Segment Start: Dataset records
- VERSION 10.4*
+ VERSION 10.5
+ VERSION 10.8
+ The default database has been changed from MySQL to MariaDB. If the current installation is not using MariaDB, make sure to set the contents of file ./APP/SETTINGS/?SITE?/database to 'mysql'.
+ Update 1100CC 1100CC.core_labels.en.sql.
Segment End: Dataset records
Segment Start: Dataset records
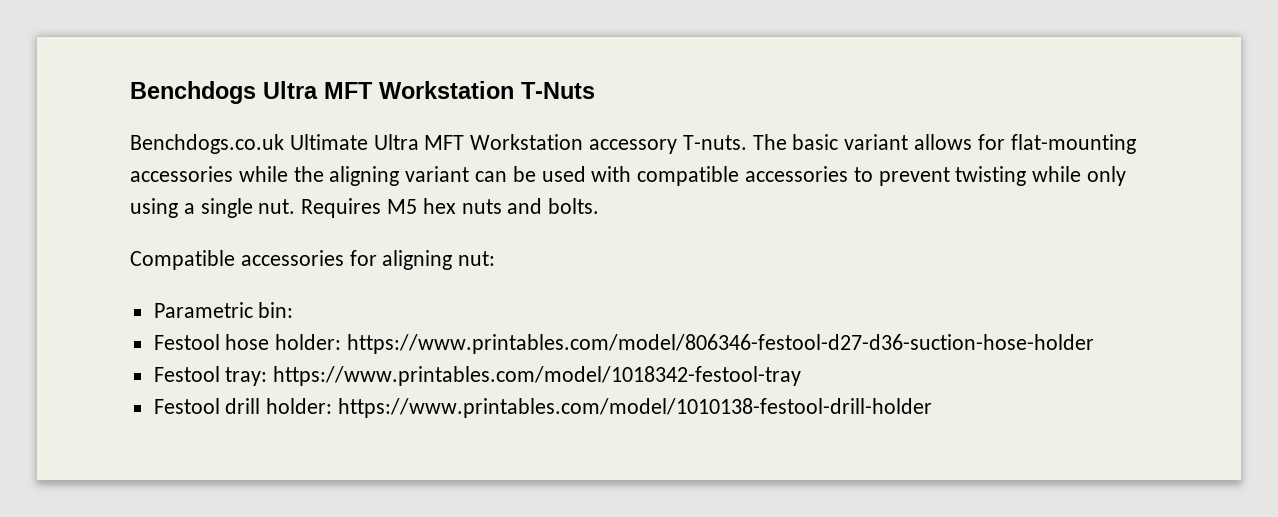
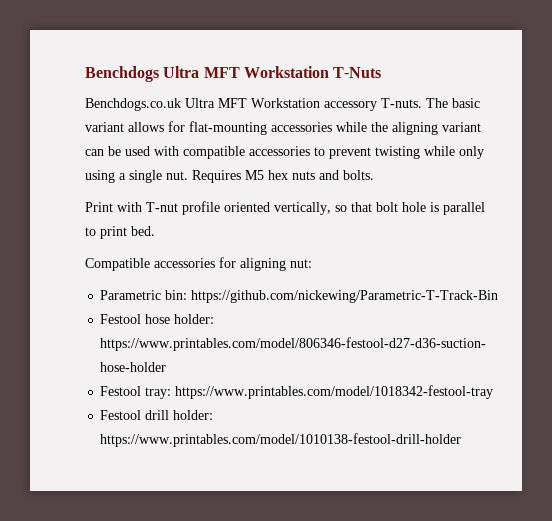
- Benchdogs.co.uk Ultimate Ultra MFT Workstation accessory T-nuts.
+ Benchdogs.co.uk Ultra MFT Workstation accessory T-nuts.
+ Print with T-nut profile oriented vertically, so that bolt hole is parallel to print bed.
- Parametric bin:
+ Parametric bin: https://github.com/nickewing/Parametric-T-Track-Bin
Segment End: Dataset records
Segment Start: Dataset records
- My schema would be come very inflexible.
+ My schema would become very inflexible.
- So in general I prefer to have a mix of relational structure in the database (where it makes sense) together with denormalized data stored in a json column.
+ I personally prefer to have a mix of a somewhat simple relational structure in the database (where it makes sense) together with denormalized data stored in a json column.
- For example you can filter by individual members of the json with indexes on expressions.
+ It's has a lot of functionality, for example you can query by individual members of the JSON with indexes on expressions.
Segment End: Dataset records
Show every line of the material above in which "schema" is present.

- My schema would be come very inflexible.
+ My schema would become very inflexible.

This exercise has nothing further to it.